SUPPLIED DATA –
----------------
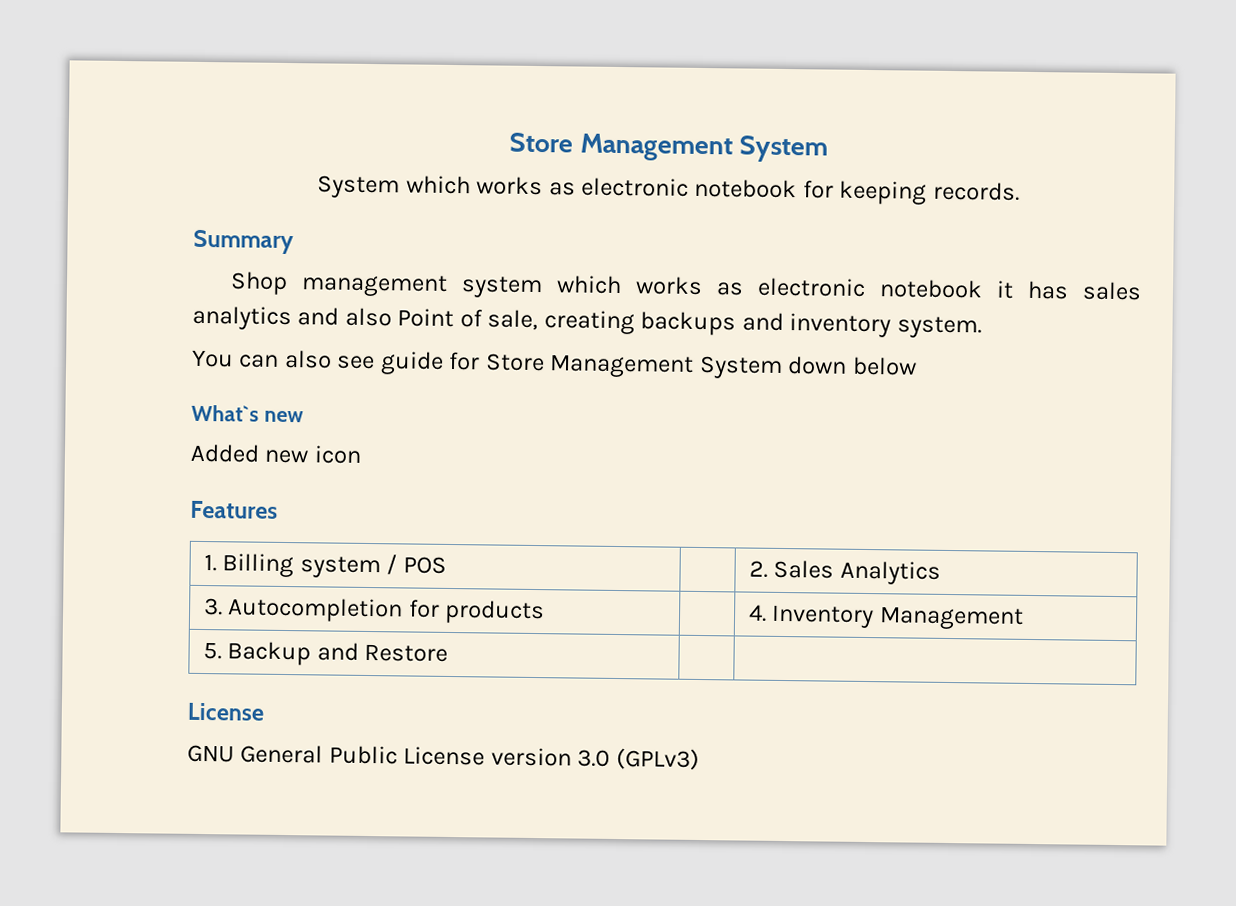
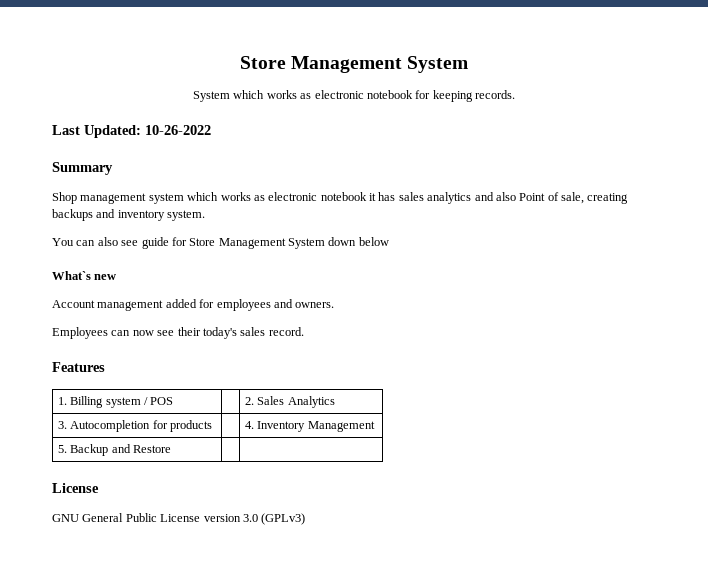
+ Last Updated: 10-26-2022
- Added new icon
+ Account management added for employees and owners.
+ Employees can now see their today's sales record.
----------------
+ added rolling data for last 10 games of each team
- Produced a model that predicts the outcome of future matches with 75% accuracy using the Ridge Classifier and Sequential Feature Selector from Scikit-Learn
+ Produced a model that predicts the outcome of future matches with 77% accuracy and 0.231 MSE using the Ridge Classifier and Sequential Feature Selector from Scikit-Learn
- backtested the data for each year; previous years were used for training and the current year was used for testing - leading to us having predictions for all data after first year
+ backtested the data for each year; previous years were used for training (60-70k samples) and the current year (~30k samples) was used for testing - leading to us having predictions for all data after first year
----------------
Only lines holding the word "year" are wanted, so copy each of them from the records above.

- backtested the data for each year; previous years were used for training and the current year was used for testing - leading to us having predictions for all data after first year
+ backtested the data for each year; previous years were used for training (60-70k samples) and the current year (~30k samples) was used for testing - leading to us having predictions for all data after first year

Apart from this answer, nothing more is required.